Much more ambitious schemes, that alone could supply a significant percentage of the UK’s electricity, have been considered for many years. This has been looked at to include the building of barrages across rivers including the Severn and Mersey Estuaries to take advantage of some of the larger tidal ranges in the world. These proposals have been highly controversial due to the potential impact on the diversity of many species, both marine and birds. An alternative system, using a lagoon instead of a barrage, has been put forward for Swansea Bay and other locations. However, the economics over the medium term compared to wind power and nuclear as well as some environmental concerns have hampered developments, a longer-term approach reflecting the longevity of well-designed schemes may be required.

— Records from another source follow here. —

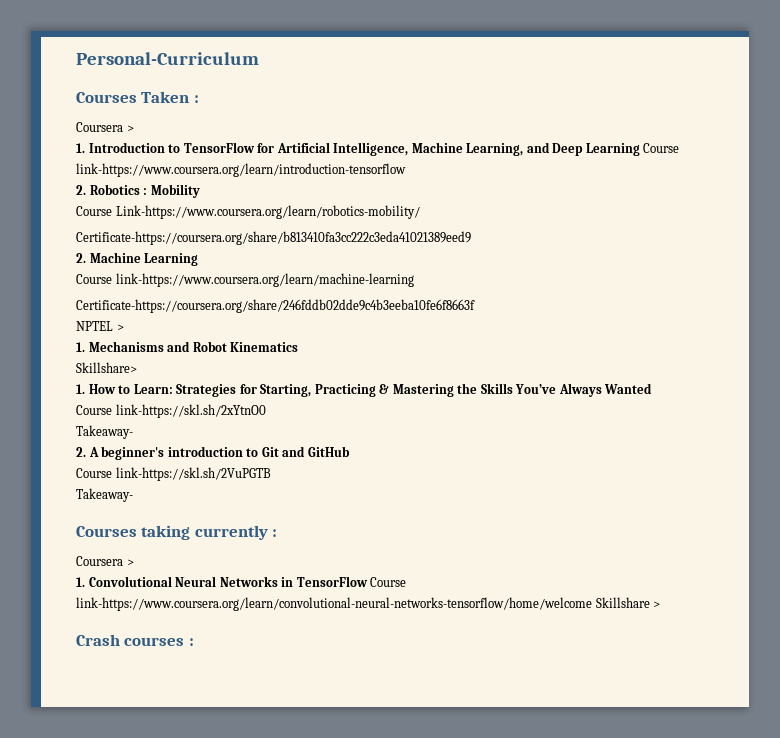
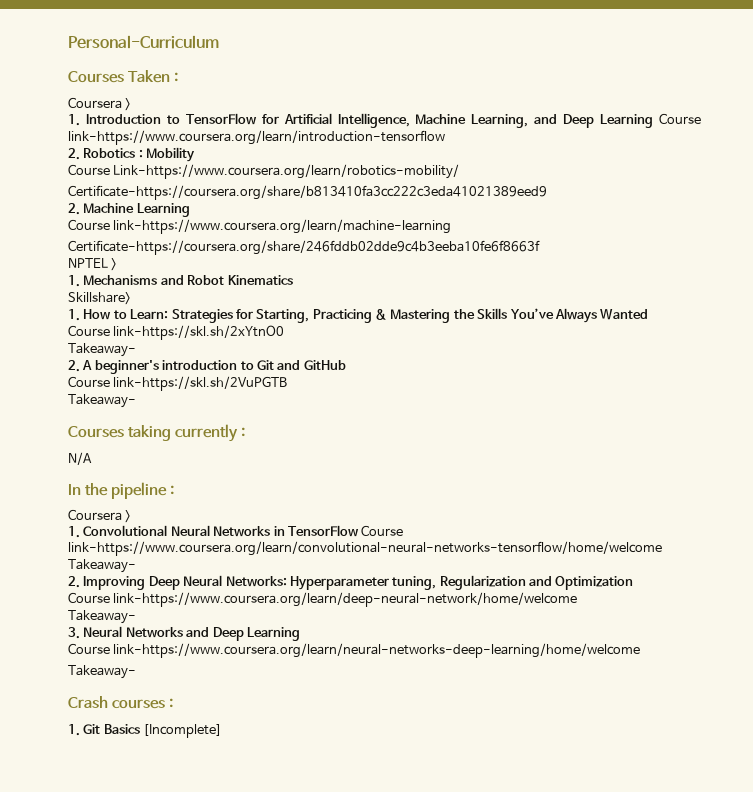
+ N/A
+ In the pipeline :
- 1. Convolutional Neural Networks in TensorFlow Course link-https://www.coursera.org/learn/convolutional-neural-networks-tensorflow/home/welcome Skillshare >
+ 1. Convolutional Neural Networks in TensorFlow Course link-https://www.coursera.org/learn/convolutional-neural-networks-tensorflow/home/welcome Takeaway-
+ 2. Improving Deep Neural Networks: Hyperparameter tuning, Regularization and Optimization
+ Course link-https://www.coursera.org/learn/deep-neural-network/home/welcome
+ Takeaway-
+ 3. Neural Networks and Deep Learning
+ Course link-https://www.coursera.org/learn/neural-networks-deep-learning/home/welcome
+ Takeaway-
+ 1. Git Basics [Incomplete]

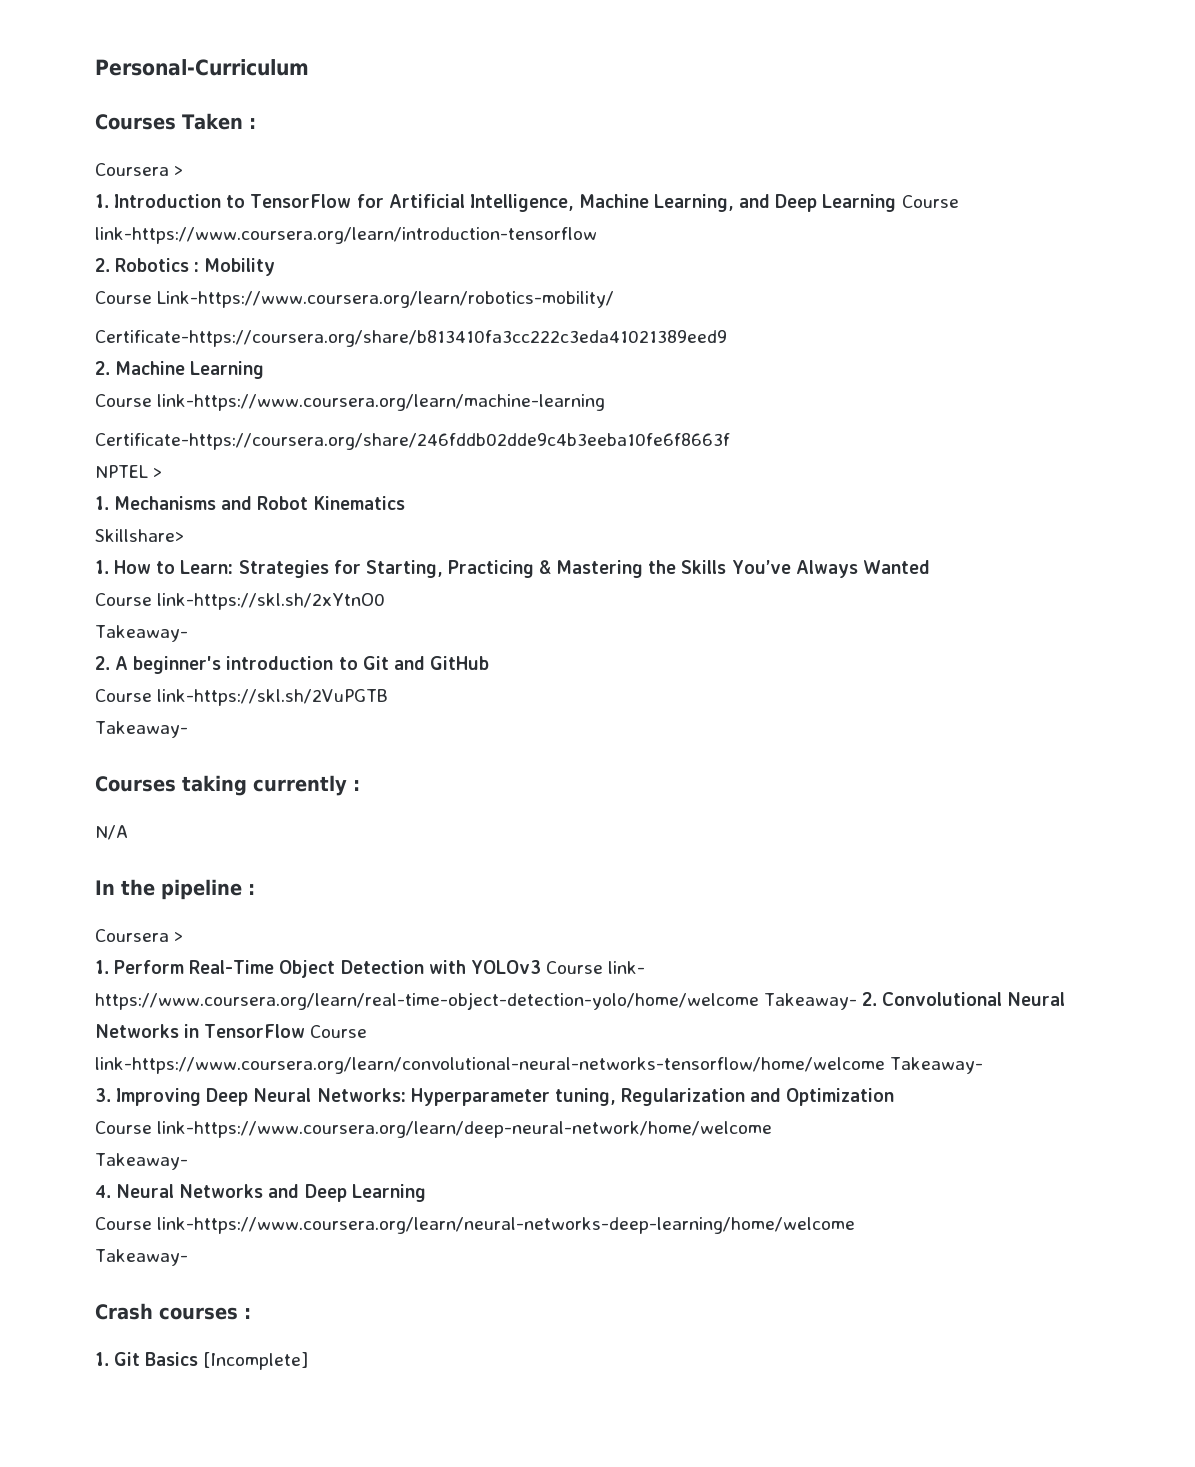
- 1. Convolutional Neural Networks in TensorFlow Course link-https://www.coursera.org/learn/convolutional-neural-networks-tensorflow/home/welcome Takeaway-
+ 1. Perform Real-Time Object Detection with YOLOv3 Course link- https://www.coursera.org/learn/real-time-object-detection-yolo/home/welcome Takeaway- 2. Convolutional Neural Networks in TensorFlow Course link-https://www.coursera.org/learn/convolutional-neural-networks-tensorflow/home/welcome Takeaway-
- 2. Improving Deep Neural Networks: Hyperparameter tuning, Regularization and Optimization
+ 3. Improving Deep Neural Networks: Hyperparameter tuning, Regularization and Optimization
- 3. Neural Networks and Deep Learning
+ 4. Neural Networks and Deep Learning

Ocean Thermal Energy Conversion (OTEC)
OTEC systems have been demonstrated over many years both floating and onshore where the water is deep close to the coast (such as Hawaii). OTEC is a heat pump system that utilises the warm water near the sea surface to evaporate a refrigerant fluid (ammonia or ammonia and water are examples), this warmed vapor drives an expander turbine/generator to produce the power. The refrigerant vapor is then cooled and condensed by cold water from the deep sea (usually about 1000m depth). The liquid is then vaporised as the cycle repeats. The cycle was first investigated by Carnot over 100 years ago. The cold water has associated uses: to provide air conditioning and to find uses in the cosmetic and drinks industries as it is sterile and rich in nutrients.
The temperature difference between cold and warm water streams should be 20 centigrade degrees so this system is useful in the tropical areas of Earth. There are over 30 island communities in these regions that would benefit from the deployment of this technology.
Solar Energy
Solar energy is very well developed on land and now provides low-cost electricity. There has recently been interest in floating solar units operating on the sea or inland waters. Such units need to be anchored or built onto platforms.
Summary
Offshore renewable energy is here to stay. Wind is just the first of a whole variety of different technologies that will work together to meet the demand for clean, safe, renewable energy, at locations large and small in coasts and deep waters all over the world.
All of the devices will require experts who can survey optimum locations, ensure environmental protection needs are met, and then design, build, deploy, operate, and maintain the generators over many years of operation. It’s an exciting and worthwhile career option – helping to provide the power we all need each contributing to the overall supply of clean energy.